Transição acidentada
Pedro J. Bondaczuk
A extinção da União
Soviética vai completar um ano, para alívio de muitos e desgosto de
outros tantos que acreditavam ser possível a utopia de uma sociedade
sem classes pregada pelos marxistas, embora nunca concretizada em
ações, nos próximos dias.
Foi no Natal do ano passado
que o mundo se surpreendeu com a renúncia forçada do homem que fez,
pelas vias pacíficas, a maior transformação política deste
conturbado século: Mikhail Sergeievich Gorbachev.
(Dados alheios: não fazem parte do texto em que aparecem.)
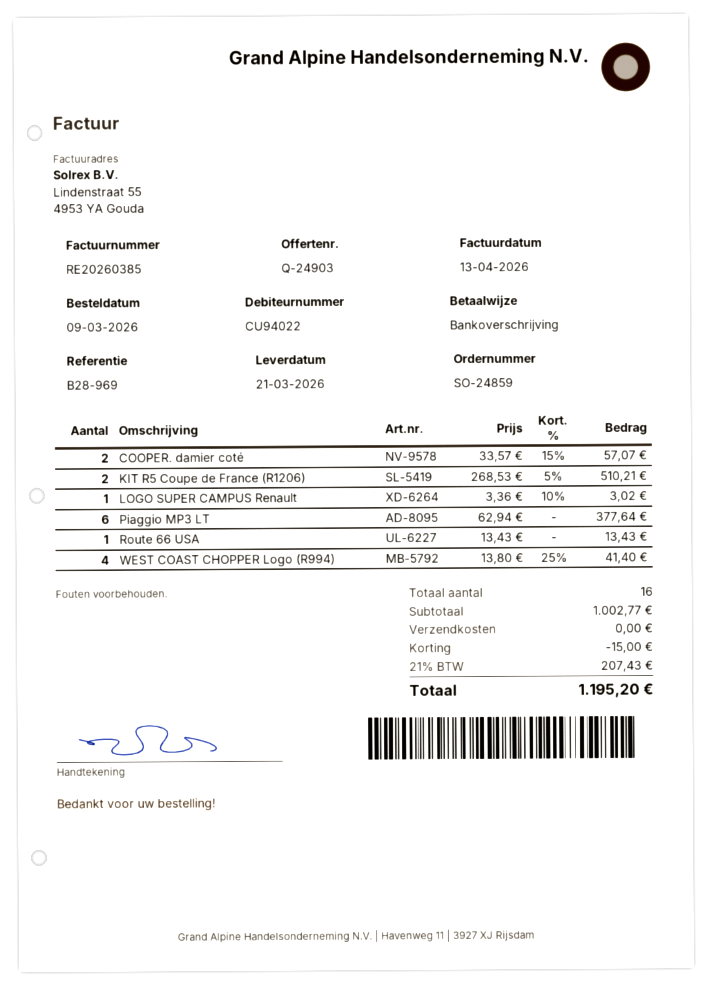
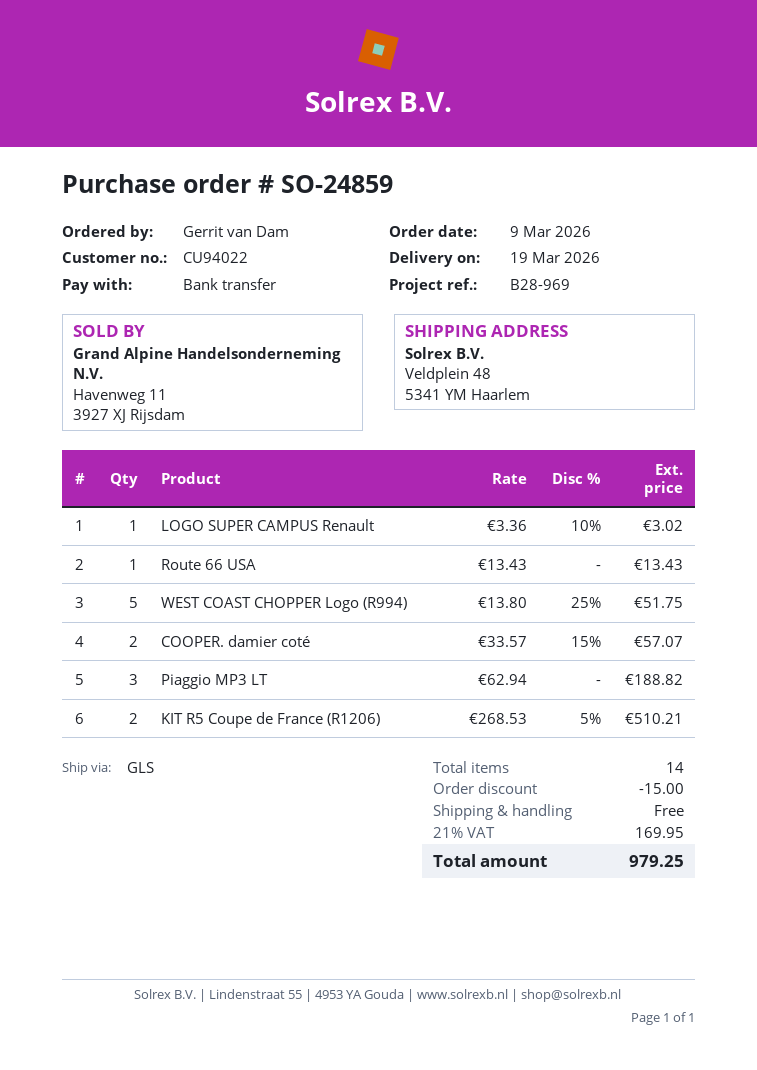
delivery date: 2026-03-21 -> 2026-03-19
Piaggio MP3 LT: 6 x 62.94 = 377.64 -> 3 x 62.94 = 188.82
WEST COAST CHOPPER Logo (R994): 4 x 13.80 - 25% = 41.40 -> 5 x 13.80 - 25% = 51.75
total quantity: 16 -> 14
tax: 21% = 207.43 -> 21% = 169.95
total: 1195.20 -> 979.25

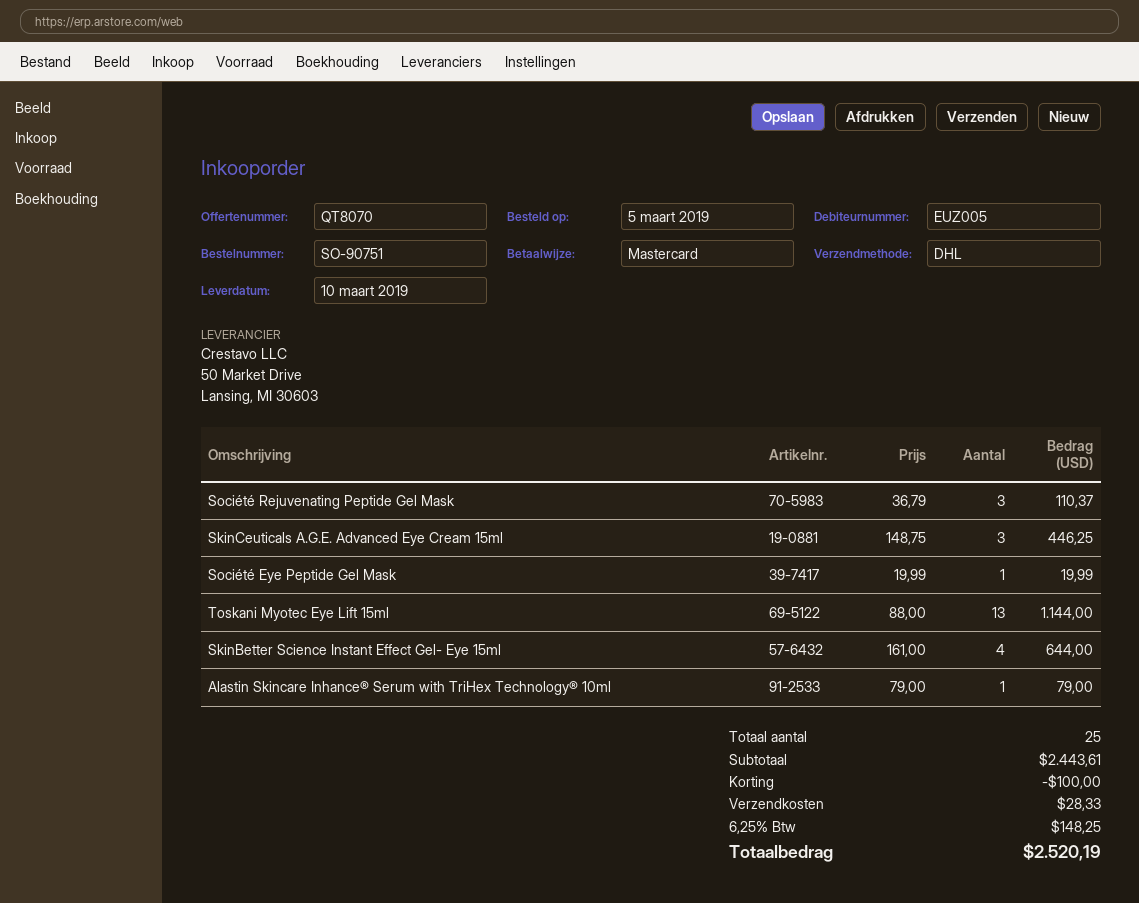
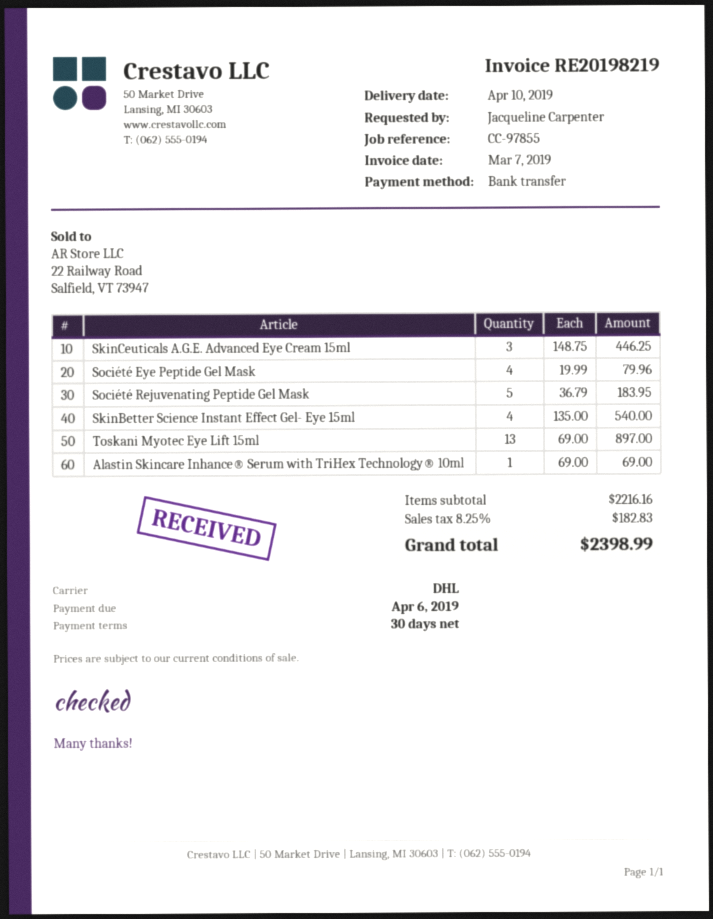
delivery date: 2019-03-10 -> 2019-04-10
payment method: Mastercard -> bank transfer
Société Rejuvenating Peptide Gel Mask: 3 x 36.79 = 110.37 -> 5 x 36.79 = 183.95
Société Eye Peptide Gel Mask: 1 x 19.99 = 19.99 -> 4 x 19.99 = 79.96
Toskani Myotec Eye Lift 15ml: 13 x 88.00 = 1144.00 -> 13 x 69.00 = 897.00
SkinBetter Science Instant Effect Gel- Eye 15ml: 4 x 161.00 = 644.00 -> 4 x 135.00 = 540.00
Alastin Skincare Inhance® Serum with TriHex Technology® 10ml: 1 x 79.00 = 79.00 -> 1 x 69.00 = 69.00
subtotal: 2443.61 -> 2216.16
discount: 100.00 -> none
shipping: 28.33 -> none
tax: 6.25% = 148.25 -> 8.25% = 182.83
total: 2520.19 -> 2398.99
Nessa data
histórica, a bandeira da foice e do martelo foi dramaticamente
arriada do mastro do Cremlin, dando lugar à tricolor da República
da Rússia.
Bóris Yeltsin assumiu o
governo, com plenos poderes, prometendo implementar rápidas reformas
em seu país, para que o inverno de 1992 não tivesse as mesmas
dificuldades do de 1991. Ganhou uma espécie de carta branca do
Parlamento, que lhe permitia decidir sozinho nas questões
essenciais, sem precisar consultar ninguém.
Passado um ano, o panorama,
principalmente econômico, não é nada animador. A inflação
permanece em disparada, para desespero da população russa, que
também se vê às voltas com um fantasma que não conhecia nos
tempos do comunismo: o desemprego.
O processo de privatização,
por outro lado, arrasta-se em ritmo letárgico, assim como outras
reformas necessárias para uma economia de pleno mercado. Somados aos
problemas econômicos, gravíssimos por sinal, persistem os conflitos
étnicos, nesse vasto território que se estende do Pacífico aos
Montes Urais.
O agravamento da crise tem
como efeito o aumento do descontentamento popular. Manifestações de
protesto sucedem-se e muitos já estão arrependidos de optarem por
Yeltsin, em detrimento de Gorbachev.
Não se pode negar os méritos
do presidente russo, até porque não é tarefa das mais fáceis
gerir qualquer transição, quanto mais esta de um sistema totalmente
estatizado para o capitalismo clássico. Ele tem firmeza de
propósitos, energia e aquilo que popularmente se chama de "jogo
de cintura".
Perde-se, todavia, num
populismo exacerbado, além de apresentar certos cacoetes
ditatoriais. Nesta semana, Yeltsin vai enfrentar uma grande batalha
confrontando-se com um órgão um tanto estranho: um Parlamento
herdado dos tempos soviéticos.
A maioria conservadora do
Legislativo movimenta-se no sentido de retirar do presidente os
poderes absolutos que lhe outorgou. Caso isto se concretize, a guerra
de influência entre o Executivo e o Parlamento, que vai se
arrastando há meses, certamente vai se agravar.
Por exemplo, Yeltsin nomeou,
em junho, em caráter provisório, o ultra-reformista Yegor Gaidar,
de apenas 36 anos, para primeiro-ministro e este nunca teve a
nomeação confirmada pelo voto. Os conservadores simplesmente
detestam o jovem premier, mas não podem fazer nada contra ele. Não,
pelo menos, enquanto os plenos poderes concedidos a Yeltsin
perdurarem.
Enquanto os políticos se
digladiam, a economia segue muito doente e, o que é pior, o novo
inverno se aproxima, cheio de ameaças para o sofrido povo russo.
Reformas, como as prometidas pelo temperamental governante, não se
fazem a toque de caixa e nem somente mediante boas intenções.
Aliás, como diz o adágio popular, de bem intencionados o inferno
está repleto.
(Artigo publicado na página
2, Opinião, do Correio Popular, em 2 de dezembro de 1992).